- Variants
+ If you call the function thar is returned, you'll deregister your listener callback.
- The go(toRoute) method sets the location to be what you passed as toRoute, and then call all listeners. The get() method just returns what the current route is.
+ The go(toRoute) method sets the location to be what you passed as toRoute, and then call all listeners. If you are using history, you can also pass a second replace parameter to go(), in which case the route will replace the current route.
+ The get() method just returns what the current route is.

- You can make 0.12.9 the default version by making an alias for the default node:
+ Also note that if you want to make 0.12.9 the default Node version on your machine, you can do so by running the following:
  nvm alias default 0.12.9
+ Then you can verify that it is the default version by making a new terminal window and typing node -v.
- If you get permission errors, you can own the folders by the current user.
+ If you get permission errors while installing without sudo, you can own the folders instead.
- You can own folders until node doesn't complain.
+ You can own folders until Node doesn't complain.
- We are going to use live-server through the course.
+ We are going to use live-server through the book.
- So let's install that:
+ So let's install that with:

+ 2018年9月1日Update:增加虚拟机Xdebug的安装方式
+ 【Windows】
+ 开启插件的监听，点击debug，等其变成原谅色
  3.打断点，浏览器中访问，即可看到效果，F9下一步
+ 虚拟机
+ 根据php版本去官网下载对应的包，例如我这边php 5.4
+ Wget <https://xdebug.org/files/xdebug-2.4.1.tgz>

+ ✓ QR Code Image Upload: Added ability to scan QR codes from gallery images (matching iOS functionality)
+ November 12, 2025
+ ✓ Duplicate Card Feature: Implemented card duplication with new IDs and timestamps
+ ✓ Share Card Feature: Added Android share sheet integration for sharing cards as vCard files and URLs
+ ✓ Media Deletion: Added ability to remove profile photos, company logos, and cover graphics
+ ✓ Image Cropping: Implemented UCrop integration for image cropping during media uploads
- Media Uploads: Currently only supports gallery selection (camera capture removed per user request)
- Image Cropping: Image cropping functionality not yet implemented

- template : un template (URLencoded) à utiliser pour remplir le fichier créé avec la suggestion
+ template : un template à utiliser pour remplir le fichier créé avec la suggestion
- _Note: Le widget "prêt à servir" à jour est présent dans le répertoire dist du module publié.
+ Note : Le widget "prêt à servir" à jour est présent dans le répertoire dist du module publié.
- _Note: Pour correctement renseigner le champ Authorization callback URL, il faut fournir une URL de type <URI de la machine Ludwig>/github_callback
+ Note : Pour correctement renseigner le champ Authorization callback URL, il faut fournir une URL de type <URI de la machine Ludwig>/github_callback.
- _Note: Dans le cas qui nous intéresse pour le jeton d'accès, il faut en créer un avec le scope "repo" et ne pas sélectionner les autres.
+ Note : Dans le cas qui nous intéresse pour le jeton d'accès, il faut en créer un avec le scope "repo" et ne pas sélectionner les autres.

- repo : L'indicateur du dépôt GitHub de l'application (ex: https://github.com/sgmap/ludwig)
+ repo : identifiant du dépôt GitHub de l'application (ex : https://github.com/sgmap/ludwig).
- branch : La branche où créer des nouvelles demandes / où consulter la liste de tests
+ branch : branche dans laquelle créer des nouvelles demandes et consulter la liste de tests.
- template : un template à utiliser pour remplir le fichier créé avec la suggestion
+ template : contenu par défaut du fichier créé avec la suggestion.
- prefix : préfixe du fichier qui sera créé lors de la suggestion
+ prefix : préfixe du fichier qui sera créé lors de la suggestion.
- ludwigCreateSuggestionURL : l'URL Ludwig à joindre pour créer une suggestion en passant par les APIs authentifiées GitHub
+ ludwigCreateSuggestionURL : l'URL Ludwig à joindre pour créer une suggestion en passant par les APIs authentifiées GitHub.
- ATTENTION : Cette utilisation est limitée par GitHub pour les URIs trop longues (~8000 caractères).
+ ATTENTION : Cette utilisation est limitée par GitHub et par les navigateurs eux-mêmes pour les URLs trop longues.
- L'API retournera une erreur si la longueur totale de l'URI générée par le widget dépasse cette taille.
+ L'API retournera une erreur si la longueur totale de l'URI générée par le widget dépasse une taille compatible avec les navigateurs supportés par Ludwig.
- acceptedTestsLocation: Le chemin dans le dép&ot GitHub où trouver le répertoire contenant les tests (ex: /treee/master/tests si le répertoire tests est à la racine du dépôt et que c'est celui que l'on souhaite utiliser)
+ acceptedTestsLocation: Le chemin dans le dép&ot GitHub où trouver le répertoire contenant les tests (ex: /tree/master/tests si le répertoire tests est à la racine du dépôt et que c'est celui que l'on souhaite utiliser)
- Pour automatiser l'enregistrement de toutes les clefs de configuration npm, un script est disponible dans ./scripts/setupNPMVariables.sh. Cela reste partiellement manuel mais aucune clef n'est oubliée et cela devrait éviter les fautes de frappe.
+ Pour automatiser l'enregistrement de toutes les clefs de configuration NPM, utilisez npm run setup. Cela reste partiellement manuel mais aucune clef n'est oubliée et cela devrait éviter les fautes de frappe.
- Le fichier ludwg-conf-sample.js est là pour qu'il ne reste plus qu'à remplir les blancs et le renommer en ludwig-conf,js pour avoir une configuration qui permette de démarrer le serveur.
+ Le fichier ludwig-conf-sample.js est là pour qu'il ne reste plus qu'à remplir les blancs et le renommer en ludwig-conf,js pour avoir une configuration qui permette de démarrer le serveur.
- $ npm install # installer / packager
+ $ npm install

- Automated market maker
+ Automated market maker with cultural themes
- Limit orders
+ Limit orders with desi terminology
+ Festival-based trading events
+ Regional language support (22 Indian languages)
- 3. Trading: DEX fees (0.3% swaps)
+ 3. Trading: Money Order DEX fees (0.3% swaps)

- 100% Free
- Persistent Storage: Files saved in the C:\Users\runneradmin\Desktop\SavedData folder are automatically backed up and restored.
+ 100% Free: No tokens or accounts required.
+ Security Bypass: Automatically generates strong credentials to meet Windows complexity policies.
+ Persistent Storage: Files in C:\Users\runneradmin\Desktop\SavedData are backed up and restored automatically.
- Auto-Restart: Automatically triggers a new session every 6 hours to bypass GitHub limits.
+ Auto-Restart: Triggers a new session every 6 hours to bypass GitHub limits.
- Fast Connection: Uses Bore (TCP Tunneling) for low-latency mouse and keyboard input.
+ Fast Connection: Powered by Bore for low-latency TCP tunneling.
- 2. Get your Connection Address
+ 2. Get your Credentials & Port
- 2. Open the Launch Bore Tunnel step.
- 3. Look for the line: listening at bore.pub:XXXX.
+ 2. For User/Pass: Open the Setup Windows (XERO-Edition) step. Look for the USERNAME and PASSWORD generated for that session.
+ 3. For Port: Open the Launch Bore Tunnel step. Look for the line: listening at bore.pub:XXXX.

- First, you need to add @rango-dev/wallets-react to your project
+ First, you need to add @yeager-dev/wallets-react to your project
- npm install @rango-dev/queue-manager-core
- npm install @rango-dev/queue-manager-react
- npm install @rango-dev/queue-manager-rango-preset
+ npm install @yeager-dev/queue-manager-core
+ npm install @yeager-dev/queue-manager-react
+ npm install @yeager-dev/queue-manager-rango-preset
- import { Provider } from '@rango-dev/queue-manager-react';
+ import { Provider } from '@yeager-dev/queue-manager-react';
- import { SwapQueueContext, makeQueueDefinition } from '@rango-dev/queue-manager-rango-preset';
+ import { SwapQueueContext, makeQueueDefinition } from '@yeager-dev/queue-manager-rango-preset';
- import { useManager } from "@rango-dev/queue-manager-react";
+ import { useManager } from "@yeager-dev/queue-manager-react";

☆ ☆ ☆ ☆

» What needs to be done
Would you restate each of the entries word for word?

» Final answer
- Variants
+ If you call the function thar is returned, you'll deregister your listener callback.
- The go(toRoute) method sets the location to be what you passed as toRoute, and then call all listeners. The get() method just returns what the current route is.
+ The go(toRoute) method sets the location to be what you passed as toRoute, and then call all listeners. If you are using history, you can also pass a second replace parameter to go(), in which case the route will replace the current route.
+ The get() method just returns what the current route is.

- You can make 0.12.9 the default version by making an alias for the default node:
+ Also note that if you want to make 0.12.9 the default Node version on your machine, you can do so by running the following:
  nvm alias default 0.12.9
+ Then you can verify that it is the default version by making a new terminal window and typing node -v.
- If you get permission errors, you can own the folders by the current user.
+ If you get permission errors while installing without sudo, you can own the folders instead.
- You can own folders until node doesn't complain.
+ You can own folders until Node doesn't complain.
- We are going to use live-server through the course.
+ We are going to use live-server through the book.
- So let's install that:
+ So let's install that with:

+ 2018年9月1日Update:增加虚拟机Xdebug的安装方式
+ 【Windows】
+ 开启插件的监听，点击debug，等其变成原谅色
  3.打断点，浏览器中访问，即可看到效果，F9下一步
+ 虚拟机
+ 根据php版本去官网下载对应的包，例如我这边php 5.4
+ Wget <https://xdebug.org/files/xdebug-2.4.1.tgz>

+ ✓ QR Code Image Upload: Added ability to scan QR codes from gallery images (matching iOS functionality)
+ November 12, 2025
+ ✓ Duplicate Card Feature: Implemented card duplication with new IDs and timestamps
+ ✓ Share Card Feature: Added Android share sheet integration for sharing cards as vCard files and URLs
+ ✓ Media Deletion: Added ability to remove profile photos, company logos, and cover graphics
+ ✓ Image Cropping: Implemented UCrop integration for image cropping during media uploads
- Media Uploads: Currently only supports gallery selection (camera capture removed per user request)
- Image Cropping: Image cropping functionality not yet implemented

- template : un template (URLencoded) à utiliser pour remplir le fichier créé avec la suggestion
+ template : un template à utiliser pour remplir le fichier créé avec la suggestion
- _Note: Le widget "prêt à servir" à jour est présent dans le répertoire dist du module publié.
+ Note : Le widget "prêt à servir" à jour est présent dans le répertoire dist du module publié.
- _Note: Pour correctement renseigner le champ Authorization callback URL, il faut fournir une URL de type <URI de la machine Ludwig>/github_callback
+ Note : Pour correctement renseigner le champ Authorization callback URL, il faut fournir une URL de type <URI de la machine Ludwig>/github_callback.
- _Note: Dans le cas qui nous intéresse pour le jeton d'accès, il faut en créer un avec le scope "repo" et ne pas sélectionner les autres.
+ Note : Dans le cas qui nous intéresse pour le jeton d'accès, il faut en créer un avec le scope "repo" et ne pas sélectionner les autres.

- repo : L'indicateur du dépôt GitHub de l'application (ex: https://github.com/sgmap/ludwig)
+ repo : identifiant du dépôt GitHub de l'application (ex : https://github.com/sgmap/ludwig).
- branch : La branche où créer des nouvelles demandes / où consulter la liste de tests
+ branch : branche dans laquelle créer des nouvelles demandes et consulter la liste de tests.
- template : un template à utiliser pour remplir le fichier créé avec la suggestion
+ template : contenu par défaut du fichier créé avec la suggestion.
- prefix : préfixe du fichier qui sera créé lors de la suggestion
+ prefix : préfixe du fichier qui sera créé lors de la suggestion.
- ludwigCreateSuggestionURL : l'URL Ludwig à joindre pour créer une suggestion en passant par les APIs authentifiées GitHub
+ ludwigCreateSuggestionURL : l'URL Ludwig à joindre pour créer une suggestion en passant par les APIs authentifiées GitHub.
- ATTENTION : Cette utilisation est limitée par GitHub pour les URIs trop longues (~8000 caractères).
+ ATTENTION : Cette utilisation est limitée par GitHub et par les navigateurs eux-mêmes pour les URLs trop longues.
- L'API retournera une erreur si la longueur totale de l'URI générée par le widget dépasse cette taille.
+ L'API retournera une erreur si la longueur totale de l'URI générée par le widget dépasse une taille compatible avec les navigateurs supportés par Ludwig.
- acceptedTestsLocation: Le chemin dans le dép&ot GitHub où trouver le répertoire contenant les tests (ex: /treee/master/tests si le répertoire tests est à la racine du dépôt et que c'est celui que l'on souhaite utiliser)
+ acceptedTestsLocation: Le chemin dans le dép&ot GitHub où trouver le répertoire contenant les tests (ex: /tree/master/tests si le répertoire tests est à la racine du dépôt et que c'est celui que l'on souhaite utiliser)
- Pour automatiser l'enregistrement de toutes les clefs de configuration npm, un script est disponible dans ./scripts/setupNPMVariables.sh. Cela reste partiellement manuel mais aucune clef n'est oubliée et cela devrait éviter les fautes de frappe.
+ Pour automatiser l'enregistrement de toutes les clefs de configuration NPM, utilisez npm run setup. Cela reste partiellement manuel mais aucune clef n'est oubliée et cela devrait éviter les fautes de frappe.
- Le fichier ludwg-conf-sample.js est là pour qu'il ne reste plus qu'à remplir les blancs et le renommer en ludwig-conf,js pour avoir une configuration qui permette de démarrer le serveur.
+ Le fichier ludwig-conf-sample.js est là pour qu'il ne reste plus qu'à remplir les blancs et le renommer en ludwig-conf,js pour avoir une configuration qui permette de démarrer le serveur.
- $ npm install # installer / packager
+ $ npm install

- Automated market maker
+ Automated market maker with cultural themes
- Limit orders
+ Limit orders with desi terminology
+ Festival-based trading events
+ Regional language support (22 Indian languages)
- 3. Trading: DEX fees (0.3% swaps)
+ 3. Trading: Money Order DEX fees (0.3% swaps)

- 100% Free
- Persistent Storage: Files saved in the C:\Users\runneradmin\Desktop\SavedData folder are automatically backed up and restored.
+ 100% Free: No tokens or accounts required.
+ Security Bypass: Automatically generates strong credentials to meet Windows complexity policies.
+ Persistent Storage: Files in C:\Users\runneradmin\Desktop\SavedData are backed up and restored automatically.
- Auto-Restart: Automatically triggers a new session every 6 hours to bypass GitHub limits.
+ Auto-Restart: Triggers a new session every 6 hours to bypass GitHub limits.
- Fast Connection: Uses Bore (TCP Tunneling) for low-latency mouse and keyboard input.
+ Fast Connection: Powered by Bore for low-latency TCP tunneling.
- 2. Get your Connection Address
+ 2. Get your Credentials & Port
- 2. Open the Launch Bore Tunnel step.
- 3. Look for the line: listening at bore.pub:XXXX.
+ 2. For User/Pass: Open the Setup Windows (XERO-Edition) step. Look for the USERNAME and PASSWORD generated for that session.
+ 3. For Port: Open the Launch Bore Tunnel step. Look for the line: listening at bore.pub:XXXX.

- First, you need to add @rango-dev/wallets-react to your project
+ First, you need to add @yeager-dev/wallets-react to your project
- npm install @rango-dev/queue-manager-core
- npm install @rango-dev/queue-manager-react
- npm install @rango-dev/queue-manager-rango-preset
+ npm install @yeager-dev/queue-manager-core
+ npm install @yeager-dev/queue-manager-react
+ npm install @yeager-dev/queue-manager-rango-preset
- import { Provider } from '@rango-dev/queue-manager-react';
+ import { Provider } from '@yeager-dev/queue-manager-react';
- import { SwapQueueContext, makeQueueDefinition } from '@rango-dev/queue-manager-rango-preset';
+ import { SwapQueueContext, makeQueueDefinition } from '@yeager-dev/queue-manager-rango-preset';
- import { useManager } from "@rango-dev/queue-manager-react";
+ import { useManager } from "@yeager-dev/queue-manager-react";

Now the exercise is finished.